Youth Forward scholarship 2016 – Volunteering with Tears and Gratitude Frames My Future

Name: Hannah M. Colarusso
From: Las Vegas, Nevada
Grade: Senior
School: Palo Verde High School
Votes: 0


VOLUNTEERING
WITH TEARS AND GRATITUDE FRAMES MY FUTURE

Four years ago, I learned about the Nevada Community Enrichment Program
(NCEP), specializing in neurological rehabilitation that sought
volunteers. Wonderful opportunities were available to volunteer for;
however, when I toured NCEP, my decision was made.

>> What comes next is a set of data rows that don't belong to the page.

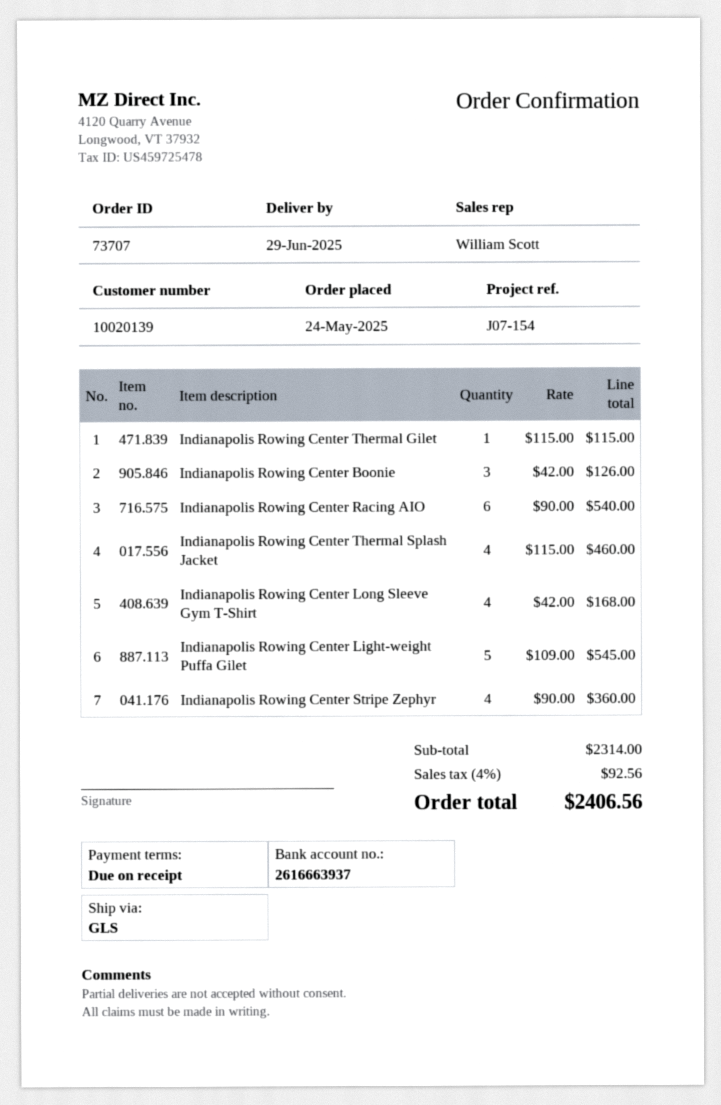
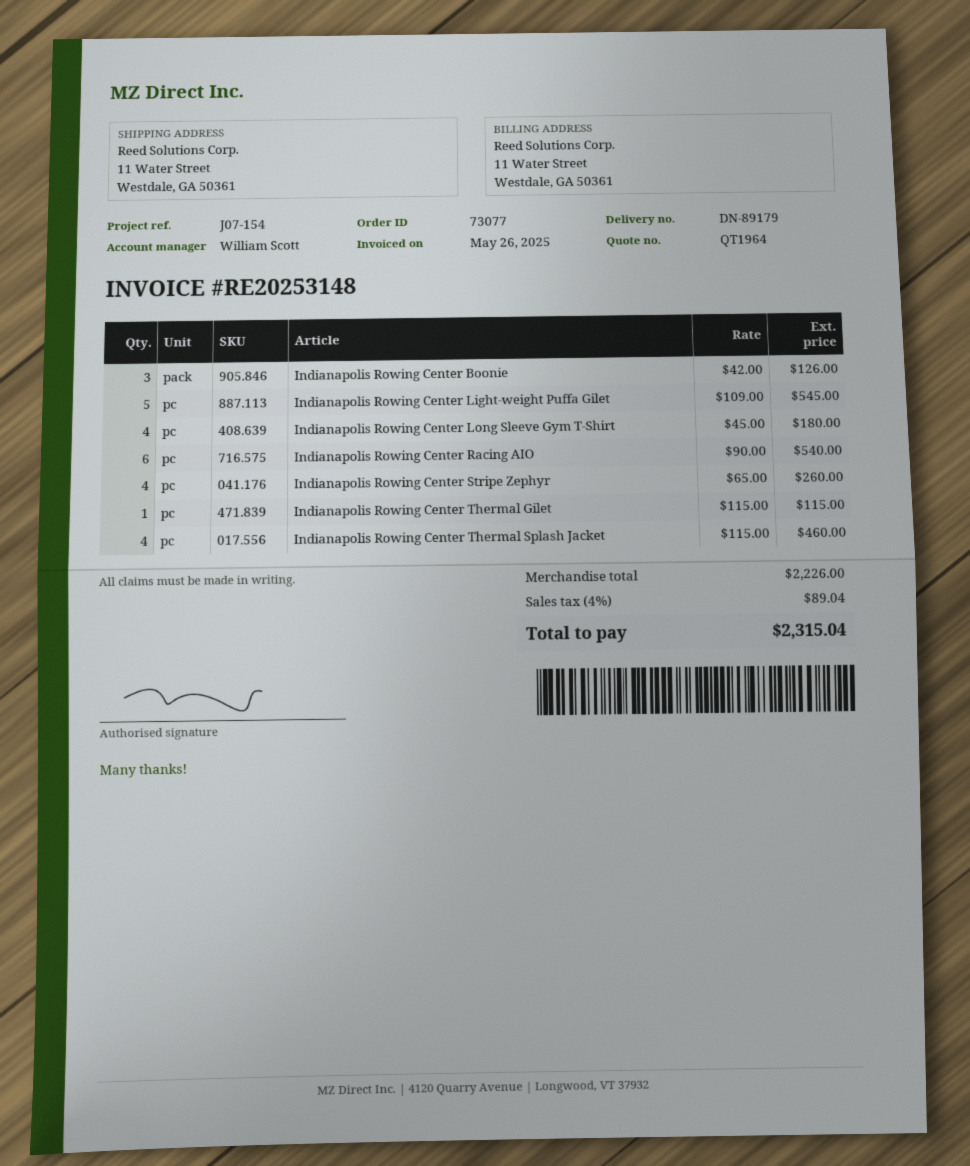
order number: 73707 -> 73077
Indianapolis Rowing Center Long Sleeve Gym T-Shirt: 4 x 42.00 = 168.00 -> 4 x 45.00 = 180.00
Indianapolis Rowing Center Stripe Zephyr: 4 x 90.00 = 360.00 -> 4 x 65.00 = 260.00
subtotal: 2314.00 -> 2226.00
tax: 4% = 92.56 -> 4% = 89.04
total: 2406.56 -> 2315.04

My responsibilities were tutoring youth and children suffering from
traumatic brain injuries. They had been like me before their
accident or illness. My interpretation of mentoring meant tutoring –
helping them with remote school homework as they recovered. I found,
though, that mentoring included comforting them, crying with them,
encouraging them to take the next step, helping them form words,
cleaning them, translating their verbal and written communications,
laughing with them, easing fears when their feet couldn’t find the
floor when uttering wrong word, brushing their hair, and much more.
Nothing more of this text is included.